The results of the analysis can be found at Output/Mishra_FinalProject_ENV872.pdf
This repository contains the files pertaining to the hydrologic analysis of dams and their safety in US and specifically, North Carolina. Despite their socio-economic benefits, dams are prone to failure which can cause massive loss of life and property. According to the National Inventory of Dams (NID), currently, there are 14,254 dams that are classified as having high risk of failure. Therefore, I studied the variables related to dams that can affect their classification of safety hazard. I performed ordinal logistic regression to determine the effects of various physical features of a dam on its classified safety hazard.
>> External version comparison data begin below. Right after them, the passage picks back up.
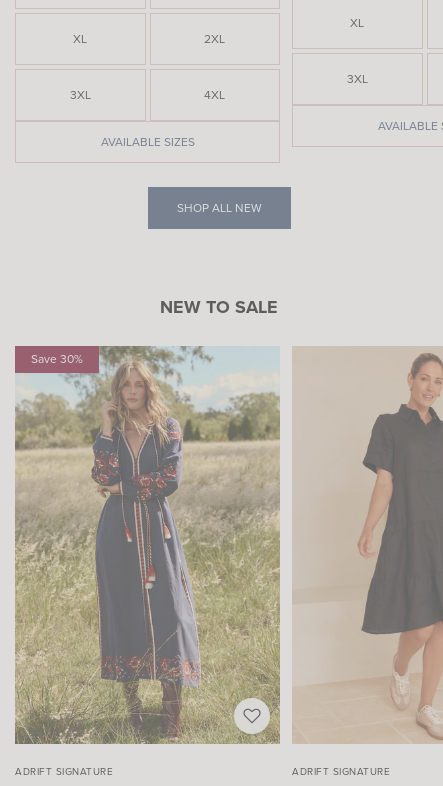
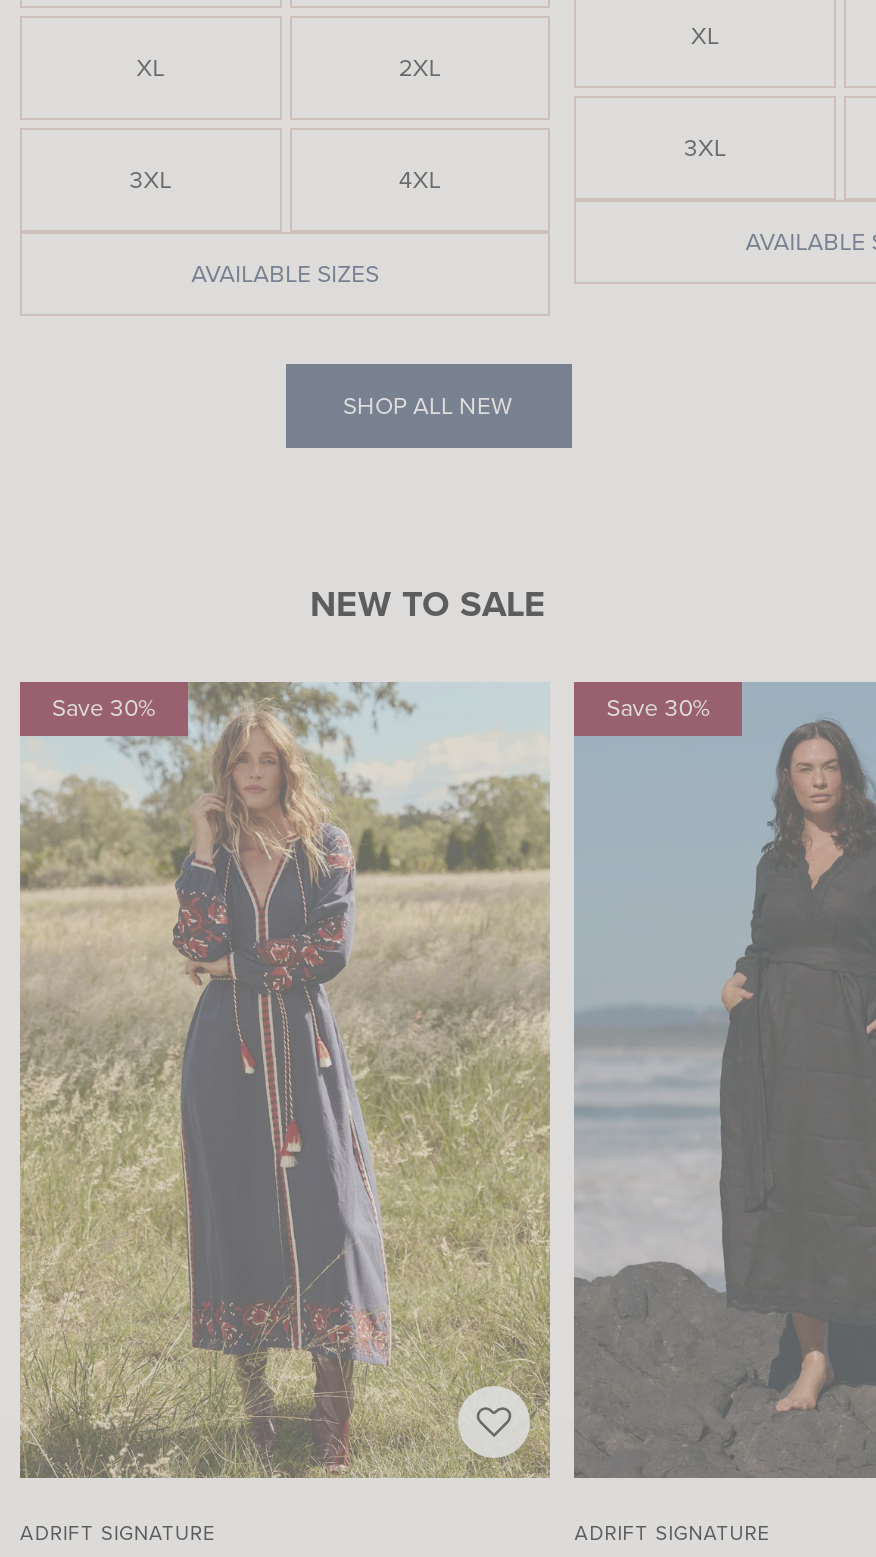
- [image]
+ [image]

+ Save 30%
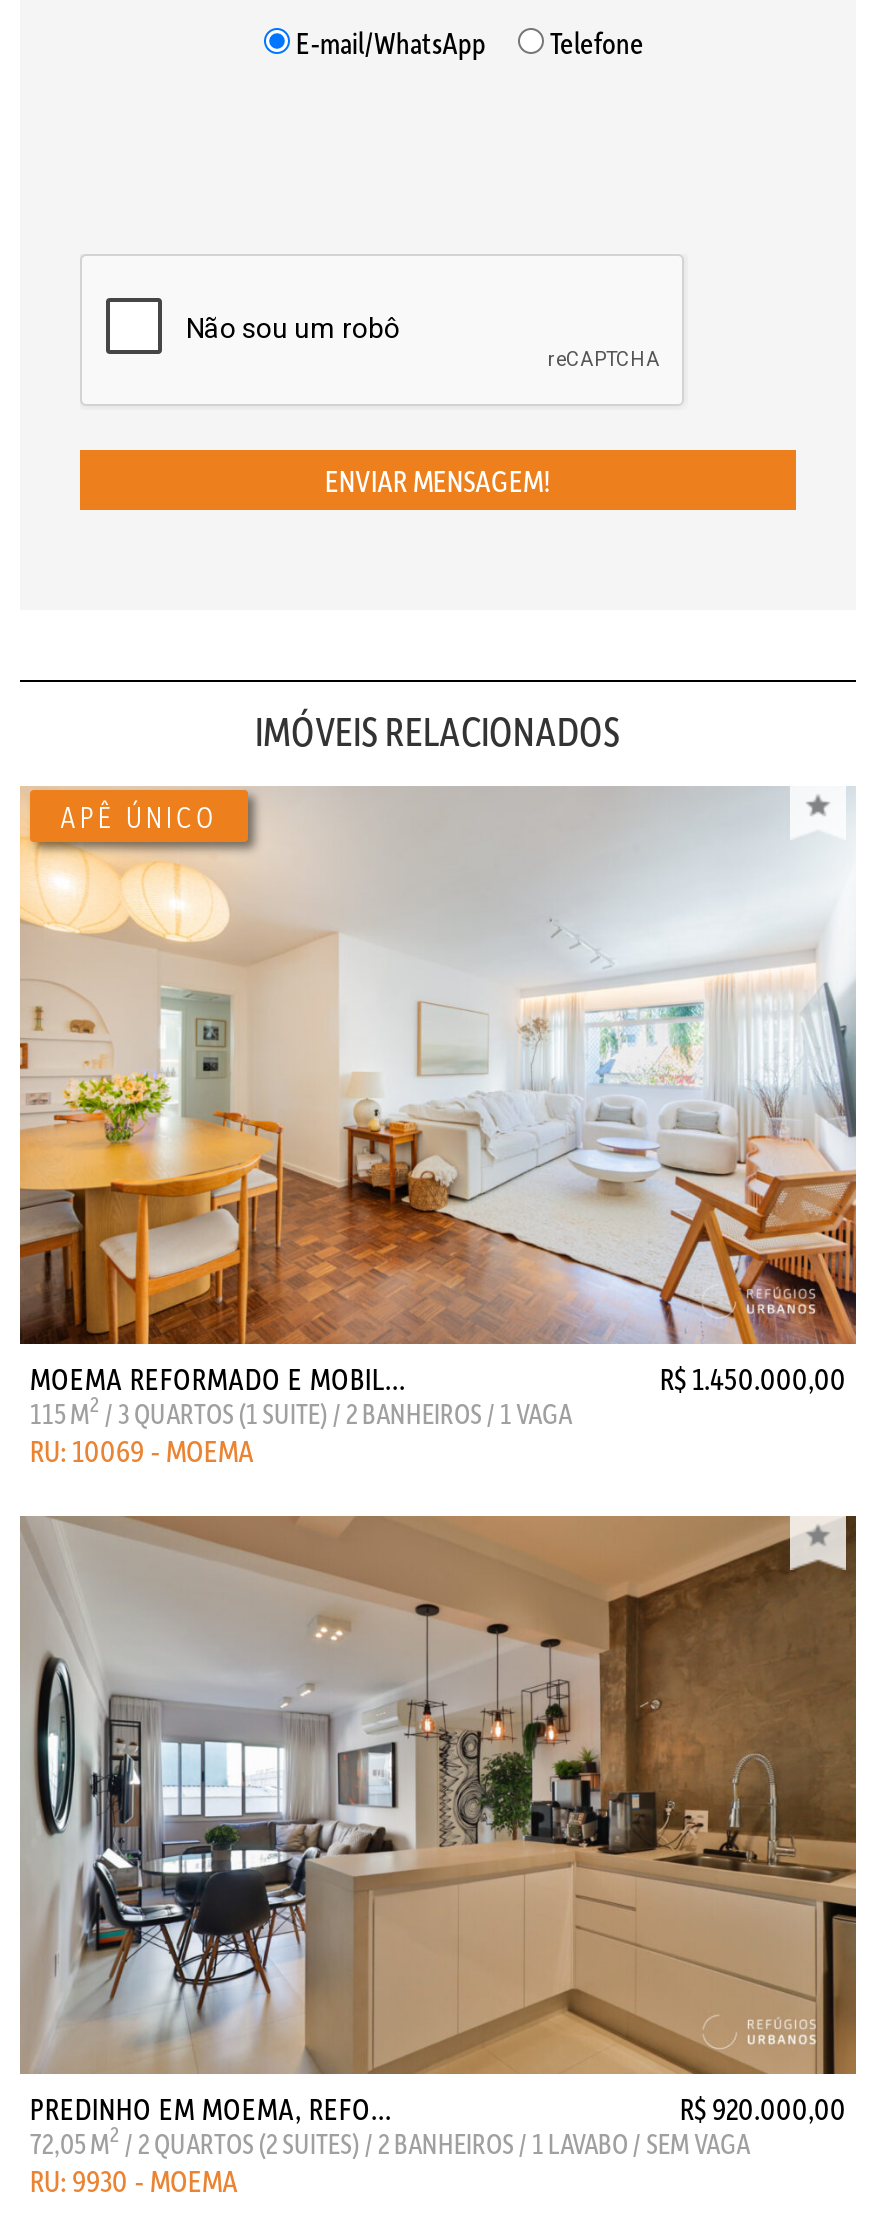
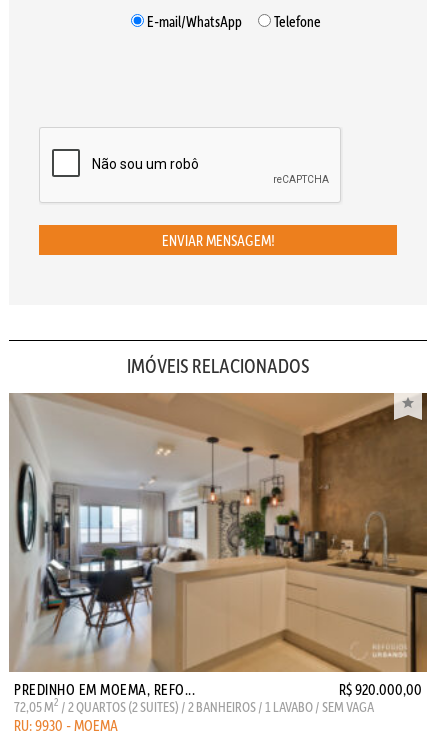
- [image]
- MOEMA REFORMADO E MOBIL...
- R$ 1.450.000,00
- 115 M2/ 3 QUARTOS (1 SUITE) / 2 BANHEIROS / 1 VAGA
- RU: 10069 - MOEMA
Moreover, I also investigated the stream discharge trends in North Carolina (NC). Increasing frequency of heavy precipitation can stress the physical structure of dams. I used USGS Waterwatch data for the period of record and performed montonic trend analysis to determine the run-off trends in hydrologic unit 8 sub basins of NC. I then geocoded the results to combine and visualize both the analyses to observe the spatial distribution of dams with varying risks in sub basins with increasing or decreasing run-off trends.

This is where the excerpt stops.